Bishop Samson Shukardin has called for help for thousands affected by floods that have devastated his diocese and many other areas of Pakistan.
"I am receiving a lot of phone calls for help from my priests and people in various parishes of the diocese," said the bishop. "Ninety percent of the territory of my diocese is flooded due to heavy rain. Many churches, parish houses and schools have been damaged by the deluge.
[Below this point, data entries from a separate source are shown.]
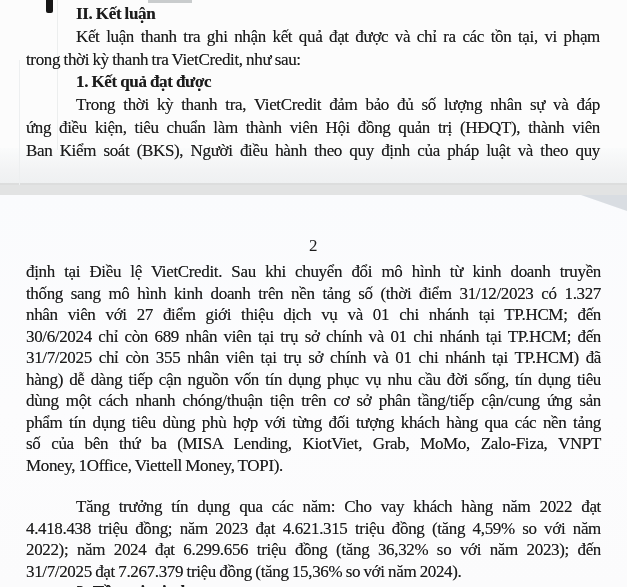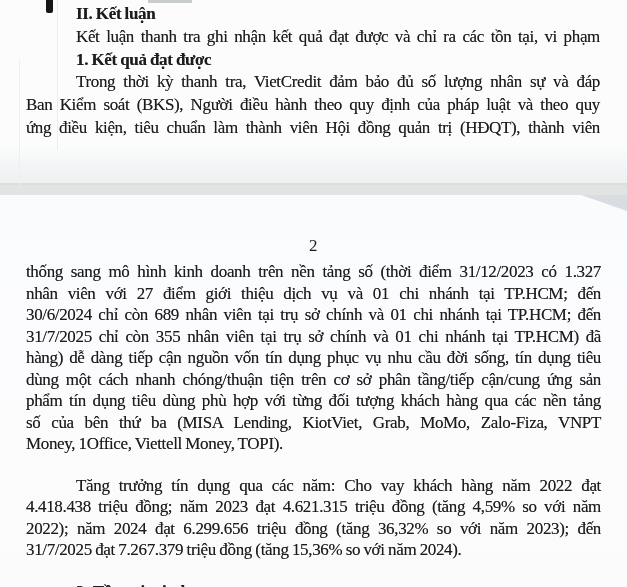"trong thời kỳ thanh tra" div.line { html: none -> <div><span>trong thời kỳ thanh tra VietCredit, như sau:</span></div> }
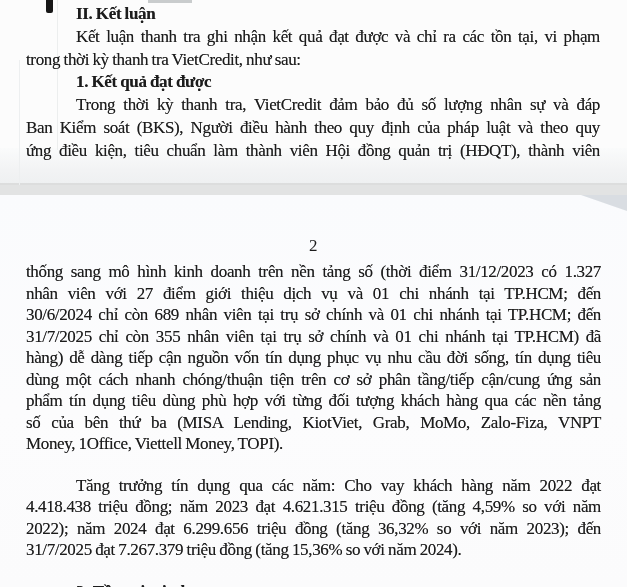"Ban Kiểm soát (BKS), Người" div.line { order: before "ứng điều kiện, tiêu chuẩn" -> after "ứng điều kiện, tiêu chuẩn" }
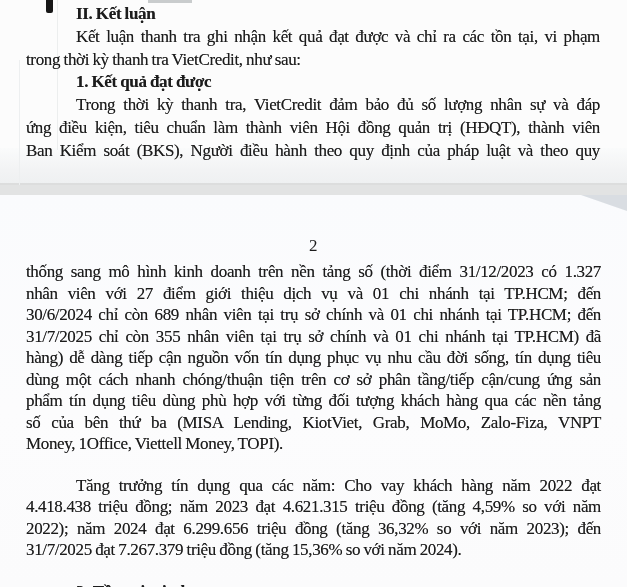"định tại Điều lệ VietCredit." div.line { html: none -> <div><span>định tại Điều lệ VietCredit. Sau khi chuyển đổi mô hình từ kinh doanh truyền</span></div> }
"It is indeed a sad time for the people of Pakistan as the country is facing a very challenging situation due to the heavy rains and flooding since July. The people are left homeless and hungry besides the families grieving for the loss of their loved ones."
Ucanews.com reported the bishop expressed concern about "farming families who have lost the crops and along with all this damage, they will be burdened by more loans, as they are already indebted to their landlords. Overall, it is a terrible situation, and I pray for the people who are living in this challenging situation with no proper shelter and no food."
During Masses all over Pakistan Aug. 28, special prayers were offered for people affected by the floods, and Catholics were called on to contribute to the suffering, ucanews.com reported.
The same day, during a visit to L'Aquila, Italy, Pope Francis appealed for people to help Pakistan. In a tweet, he added: "Let us pray together for the people of Pakistan, hit by floods of disastrous proportions. Let us pray for the numerous victims, for the wounded and those forced from their homes, and that international solidarity might be prompt and generous."
The government of Pakistan has declared an emergency in the country. Pakistan has experienced more than 14 inches of rainfall, nearly three times higher than the national 30-year average of 5 inches. The rain has primarily fallen on Sindh, Baluchistan and parts of Punjab provinces.
According to the National Disaster Management Authority, some 33 million people are affected. As of Aug. 29, the death toll has surpassed 1,000 since June. Flooded and destroyed roads and bridges are hampering the ability of people to reach safe areas or access hospitals and vital services.